▸ Data for this exercise
▽
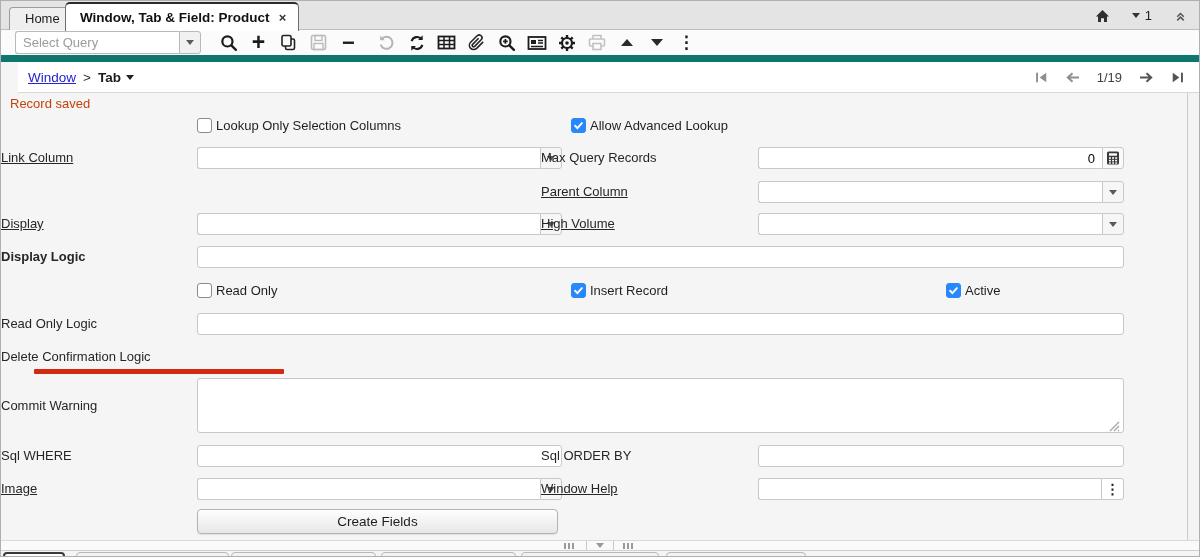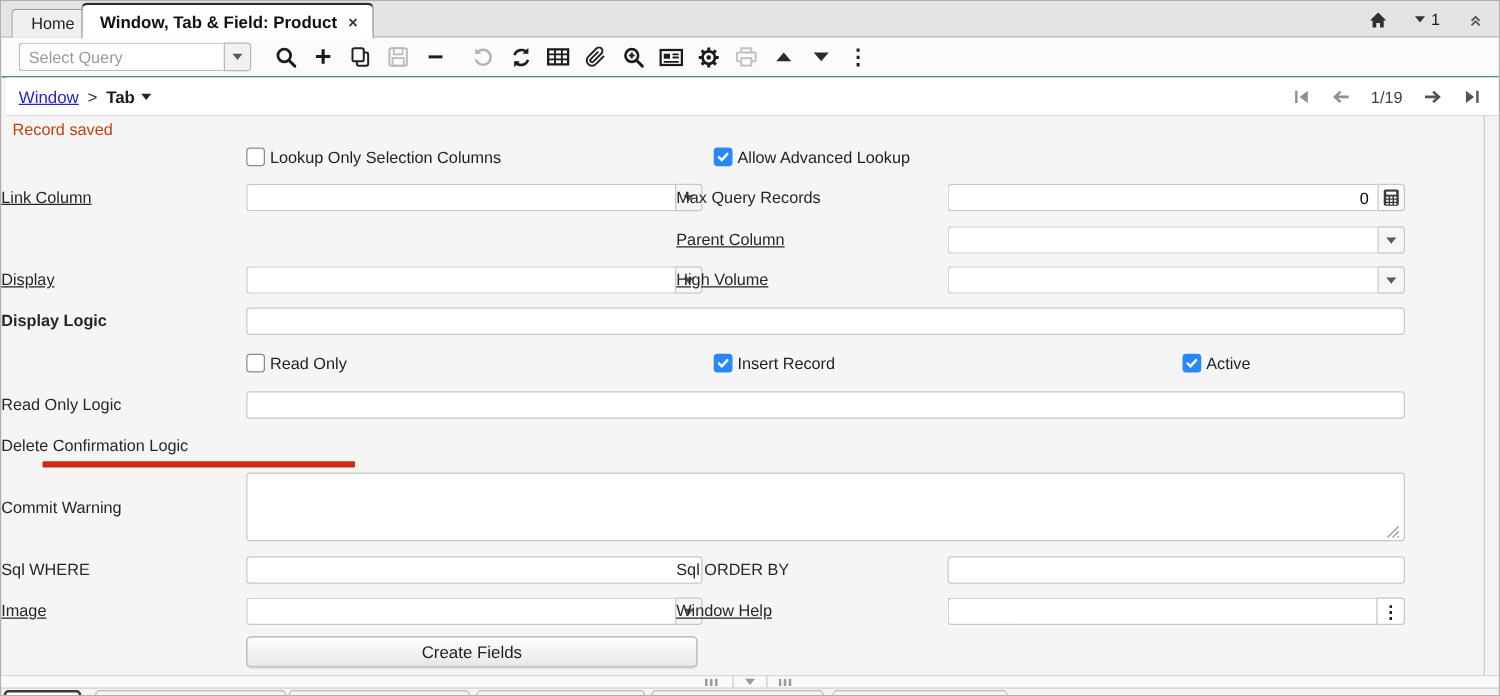--- a/index.html
+++ b/index.html
@@ -27,7 +27,7 @@
 
   
   #toolbar { position:absolute; top:29px; left:0; right:0; height:32px;
-             background:#fbfbfb; border-bottom:1px solid #0f766e;
+             background:#fbfbfb; border-bottom:7px solid #0f766e;
              display:flex; align-items:center; padding-left:14px; }
   .query { width:186px; height:23px; display:flex; }
   .query input { flex:1; min-width:0; border:1px solid #b9b9b9; border-right:none;

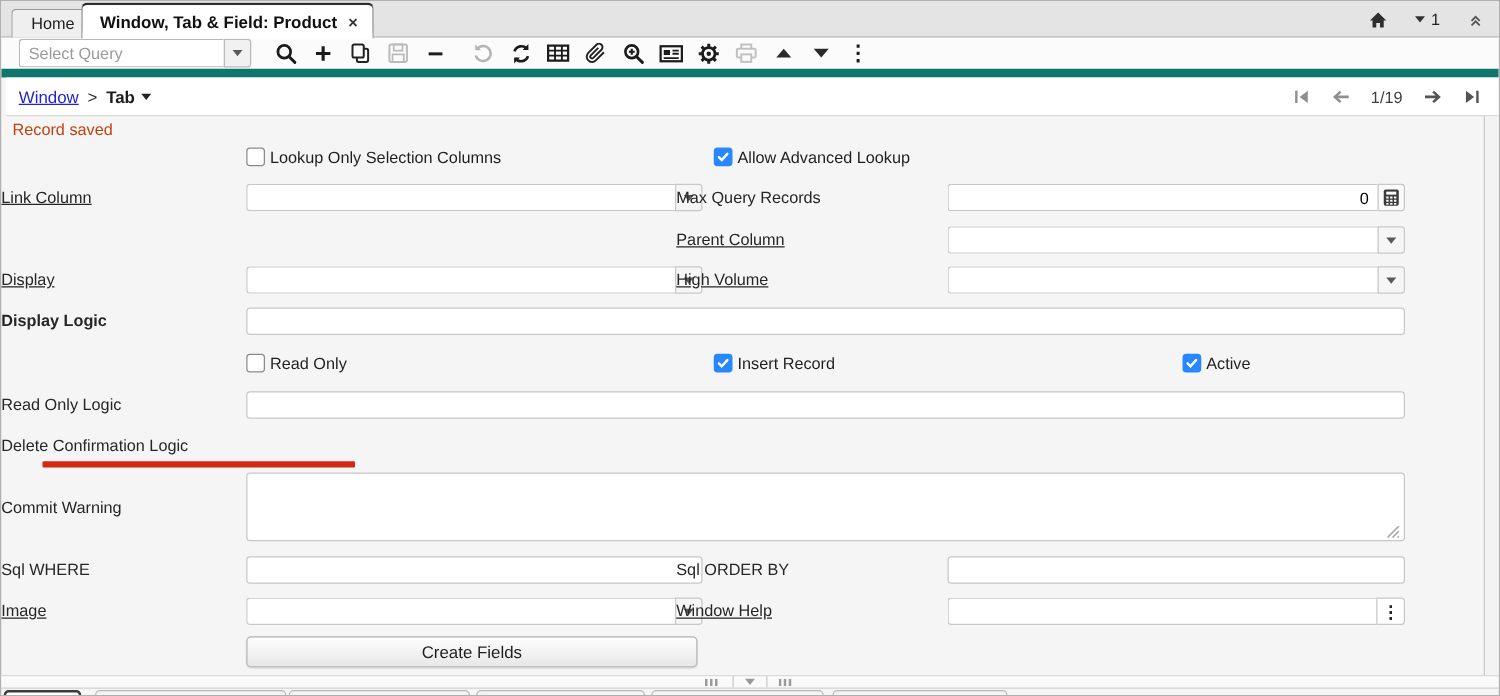--- a/index.html
+++ b/index.html
@@ -48,7 +48,7 @@
             border-top:7px solid #2a2a2a; }
 
   
-  #crumbbar { position:absolute; top:61px; left:4px; right:0; height:31px; background:#fff;
+  #crumbbar { position:absolute; top:61px; left:17px; right:0; height:31px; background:#fff;
               border-bottom:1px solid #d8d8d8; display:flex; align-items:center;
               padding:0 14px 0 10px; font-size:13.5px; }
   .bc-link { color:#2323cf; text-decoration:underline; cursor:pointer; }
△
▸ Description of the task
The answer must consist solely of the lines from the line containing "width:186px; height:23px; display:flex;" to the end of the data, reproduced exactly, with every picture left out.

▸ Exercise result
   .query { width:186px; height:23px; display:flex; }
   .query input { flex:1; min-width:0; border:1px solid #b9b9b9; border-right:none;

--- a/index.html
+++ b/index.html
@@ -48,7 +48,7 @@
             border-top:7px solid #2a2a2a; }
 
   
-  #crumbbar { position:absolute; top:61px; left:4px; right:0; height:31px; background:#fff;
+  #crumbbar { position:absolute; top:61px; left:17px; right:0; height:31px; background:#fff;
               border-bottom:1px solid #d8d8d8; display:flex; align-items:center;
               padding:0 14px 0 10px; font-size:13.5px; }
   .bc-link { color:#2323cf; text-decoration:underline; cursor:pointer; }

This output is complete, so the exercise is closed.